- **Exercise objective**:
Check every line of the entries below for "panel", and copy the lines that have it.

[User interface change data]
◇ ◇ ◇ ◇ ◇

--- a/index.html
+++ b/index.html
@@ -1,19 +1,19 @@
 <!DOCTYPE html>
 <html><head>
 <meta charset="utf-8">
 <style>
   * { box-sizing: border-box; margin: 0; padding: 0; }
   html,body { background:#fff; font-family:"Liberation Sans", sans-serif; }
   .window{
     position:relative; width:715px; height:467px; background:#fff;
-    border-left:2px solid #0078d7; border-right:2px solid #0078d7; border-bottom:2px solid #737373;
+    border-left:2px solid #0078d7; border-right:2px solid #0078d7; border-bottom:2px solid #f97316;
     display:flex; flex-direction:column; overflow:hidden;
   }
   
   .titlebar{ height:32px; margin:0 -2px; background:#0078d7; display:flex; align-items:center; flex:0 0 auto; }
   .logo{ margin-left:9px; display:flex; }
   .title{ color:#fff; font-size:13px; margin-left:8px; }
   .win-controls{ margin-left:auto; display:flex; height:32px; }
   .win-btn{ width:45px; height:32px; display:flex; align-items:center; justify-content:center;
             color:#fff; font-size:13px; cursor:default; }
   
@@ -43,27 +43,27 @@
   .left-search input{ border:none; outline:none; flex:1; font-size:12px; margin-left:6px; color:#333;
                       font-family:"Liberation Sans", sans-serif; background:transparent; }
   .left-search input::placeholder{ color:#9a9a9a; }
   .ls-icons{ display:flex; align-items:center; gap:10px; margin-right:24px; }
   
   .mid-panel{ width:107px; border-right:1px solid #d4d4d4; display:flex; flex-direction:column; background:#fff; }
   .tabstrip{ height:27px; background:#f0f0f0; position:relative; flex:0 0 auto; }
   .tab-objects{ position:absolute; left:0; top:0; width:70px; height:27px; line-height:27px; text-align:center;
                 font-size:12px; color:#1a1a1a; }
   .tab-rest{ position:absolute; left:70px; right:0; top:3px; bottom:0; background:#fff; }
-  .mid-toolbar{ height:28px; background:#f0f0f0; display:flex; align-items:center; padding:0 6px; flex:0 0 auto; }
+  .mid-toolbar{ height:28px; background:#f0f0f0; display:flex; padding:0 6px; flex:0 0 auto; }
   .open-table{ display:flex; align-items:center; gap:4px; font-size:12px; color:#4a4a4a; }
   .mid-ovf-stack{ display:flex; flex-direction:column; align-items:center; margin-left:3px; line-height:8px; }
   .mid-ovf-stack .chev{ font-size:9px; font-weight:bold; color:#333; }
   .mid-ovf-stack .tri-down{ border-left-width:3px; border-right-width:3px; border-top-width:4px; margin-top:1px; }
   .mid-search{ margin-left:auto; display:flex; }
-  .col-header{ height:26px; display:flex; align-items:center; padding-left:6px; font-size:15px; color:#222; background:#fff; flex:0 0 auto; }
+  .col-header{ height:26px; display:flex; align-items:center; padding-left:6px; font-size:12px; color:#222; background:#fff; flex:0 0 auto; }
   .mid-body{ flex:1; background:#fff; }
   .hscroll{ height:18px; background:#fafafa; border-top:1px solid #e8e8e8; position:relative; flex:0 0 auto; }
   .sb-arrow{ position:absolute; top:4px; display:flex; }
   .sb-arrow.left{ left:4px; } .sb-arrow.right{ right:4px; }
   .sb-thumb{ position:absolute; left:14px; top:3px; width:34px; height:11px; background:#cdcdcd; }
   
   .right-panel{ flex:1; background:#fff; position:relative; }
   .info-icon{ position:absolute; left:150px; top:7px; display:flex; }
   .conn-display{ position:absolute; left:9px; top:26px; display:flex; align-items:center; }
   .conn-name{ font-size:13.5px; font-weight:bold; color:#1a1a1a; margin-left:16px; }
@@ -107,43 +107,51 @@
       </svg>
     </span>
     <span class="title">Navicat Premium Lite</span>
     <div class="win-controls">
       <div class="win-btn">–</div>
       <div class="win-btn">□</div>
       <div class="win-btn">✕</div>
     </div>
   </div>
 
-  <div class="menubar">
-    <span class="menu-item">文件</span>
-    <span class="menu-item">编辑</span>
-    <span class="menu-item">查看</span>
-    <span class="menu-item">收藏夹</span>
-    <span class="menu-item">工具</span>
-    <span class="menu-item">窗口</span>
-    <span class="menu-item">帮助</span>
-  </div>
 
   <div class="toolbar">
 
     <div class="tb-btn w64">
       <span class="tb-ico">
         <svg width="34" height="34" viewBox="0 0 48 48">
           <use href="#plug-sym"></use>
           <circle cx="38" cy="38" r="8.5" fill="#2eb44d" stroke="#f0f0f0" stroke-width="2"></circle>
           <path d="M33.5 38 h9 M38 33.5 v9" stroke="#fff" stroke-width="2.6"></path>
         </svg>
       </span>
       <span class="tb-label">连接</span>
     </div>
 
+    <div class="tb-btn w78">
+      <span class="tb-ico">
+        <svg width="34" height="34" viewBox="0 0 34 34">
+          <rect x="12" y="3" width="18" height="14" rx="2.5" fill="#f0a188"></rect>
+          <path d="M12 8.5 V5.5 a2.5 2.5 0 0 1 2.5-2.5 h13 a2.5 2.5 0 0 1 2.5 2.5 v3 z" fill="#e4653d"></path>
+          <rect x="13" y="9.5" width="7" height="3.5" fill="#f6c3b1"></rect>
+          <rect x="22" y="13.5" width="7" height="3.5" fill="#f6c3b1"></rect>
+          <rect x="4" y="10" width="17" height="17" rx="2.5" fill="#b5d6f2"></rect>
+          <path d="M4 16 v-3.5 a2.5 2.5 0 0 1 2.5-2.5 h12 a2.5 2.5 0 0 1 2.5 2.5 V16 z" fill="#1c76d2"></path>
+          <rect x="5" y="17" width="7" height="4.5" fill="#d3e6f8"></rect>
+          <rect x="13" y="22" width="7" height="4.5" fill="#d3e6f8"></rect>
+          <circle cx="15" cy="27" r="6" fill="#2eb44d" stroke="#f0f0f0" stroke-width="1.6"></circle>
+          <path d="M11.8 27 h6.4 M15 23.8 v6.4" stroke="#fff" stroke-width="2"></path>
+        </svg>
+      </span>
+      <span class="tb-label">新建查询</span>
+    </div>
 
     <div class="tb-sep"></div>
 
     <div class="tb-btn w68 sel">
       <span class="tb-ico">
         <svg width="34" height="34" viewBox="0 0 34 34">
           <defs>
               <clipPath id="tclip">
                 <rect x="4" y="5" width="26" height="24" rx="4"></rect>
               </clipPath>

◇ ◇ ◇ ◇ ◇

- **Your response**:
   .mid-panel{ width:107px; border-right:1px solid #d4d4d4; display:flex; flex-direction:column; background:#fff; }
   .right-panel{ flex:1; background:#fff; position:relative; }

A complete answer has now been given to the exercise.